Black in AI and the Distributed AI Research Institute (Dair) are among the handful of affinity groups that have pushed for diversity and community input in AI model-building to address programming bias. The AI Now Institute and Partnership on AI have highlighted the risks of AI systems learning from marginalized communities’ data and noted that tech companies could provide mechanisms such as data opt-outs to help limit harmful or exploitative uses. But widespread adoption has been glacial.
“YouTube alone has something like 400 hours of content per minute being uploaded,” Noble says. “With AI generation, these tech firms cannot manage what’s coming through their systems. So they don’t. Or they do what’s absolutely imperative to the US government. But if you have an authoritarian regime in power, they can use your systems to facilitate propaganda.”
Although the precise impact of AI-generated digital blackface is difficult to quantify, its use by the Trump administration highlights its potential as a powerful tool of official disinformation. The Obama Truth Social entry revived a slur that has festered for years in darker online corners, and one that rhymes with Trump’s sustained efforts to denigrate the former first family. (Trump disclaimed direct responsibility and refused to apologize for that post, which was taken down.) Meanwhile, the White House’s doctored image of Armstrong, altered from an actual photo taken by the Department of Homeland Security and published on their official Twitter account, scanned as a psyop by a government working closely with tech firms to track activists and other perceived enemies of the state.

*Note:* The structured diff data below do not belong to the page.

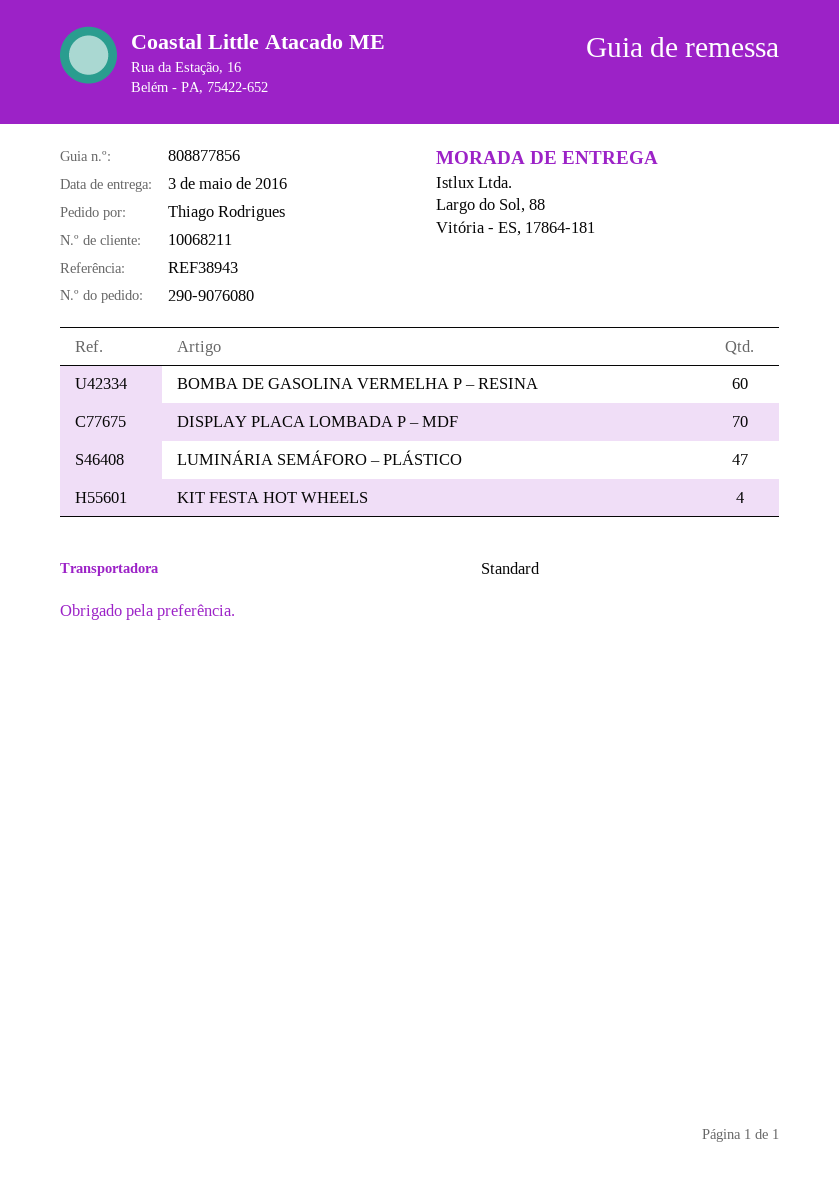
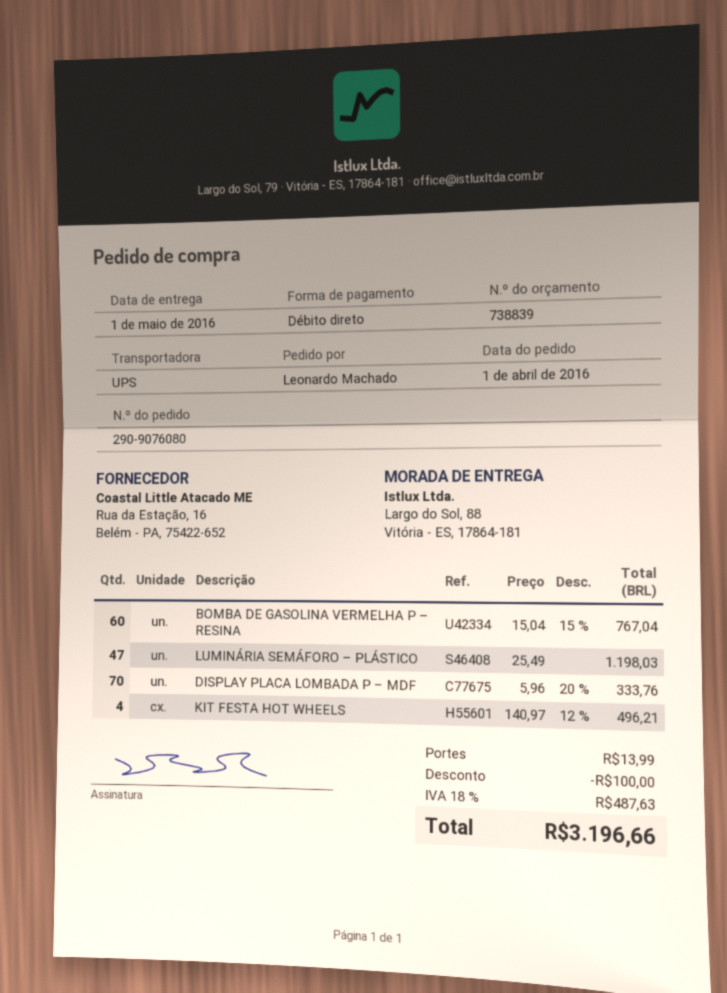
delivery date: 2016-05-03 -> 2016-05-01
ordered by: Thiago Rodrigues -> Leonardo Machado
shipping method: standard -> UPS

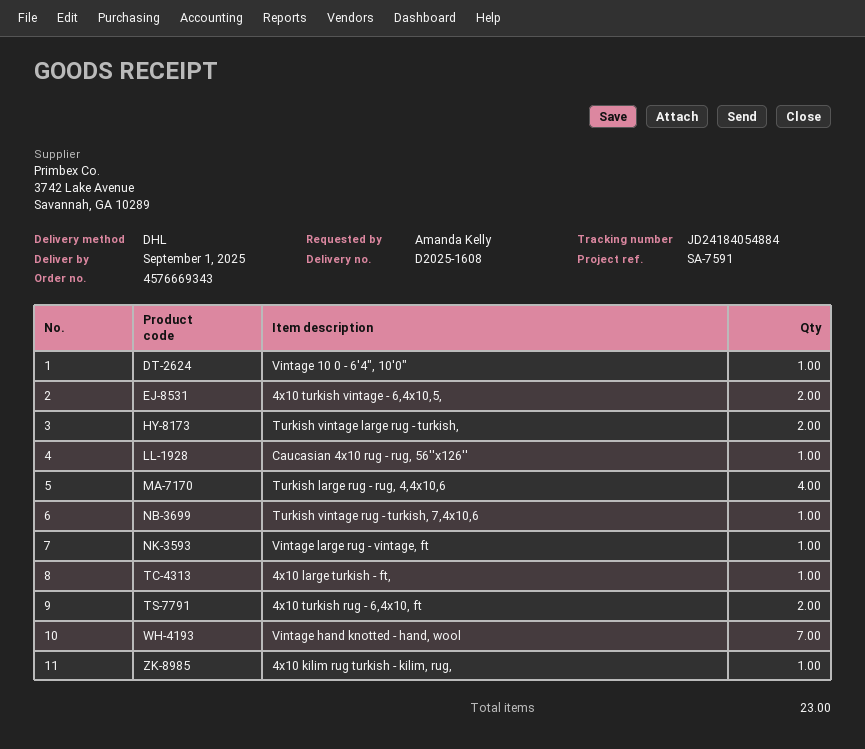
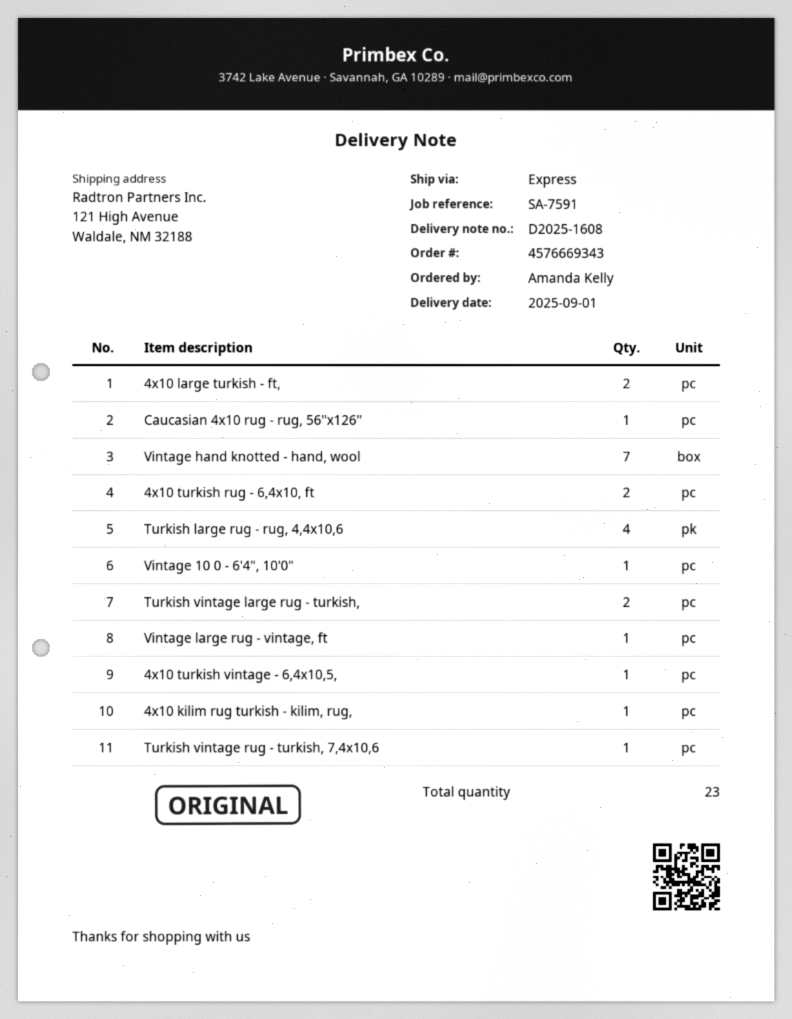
shipping method: DHL -> express
4x10 turkish vintage - 6,4x10,5,: 2 -> 1
4x10 large turkish - ft,: 1 -> 2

Beyond laundering bigotry as news, digital blackface exposes Black users to a level of personalized abuse and harassment that harkens to a minstrelsy heyday when racists were fully empowered to express their bigotry unbidden. And then just as now, it seems there is little that can be done to curb the vitriol. “We are living in a United States with an open, no-holds-barred, anti-civil-rights, anti-immigrant, anti-Black, anti-LGBTQ, anti-poor-policy agenda,” Noble says. “Finding the material to support this position is just a matter of the state bending reality to fit its imperatives. And that’s easily done when every tech company lines up behind the White House.”
Even so, Moody remains hopeful that the current fascination with digital blackface will soon be as outdated and uninviting as the analog variant. She has seen this play before, after all. “Right now people are just experimenting with AI technology and having a ball seeing what they can get away with,” she says. “Once we get beyond that, then we’re going to see less of it. They’ll move on to something else. Or they’ll be up for a job, and it’ll be embarrassing. Just look at the history.”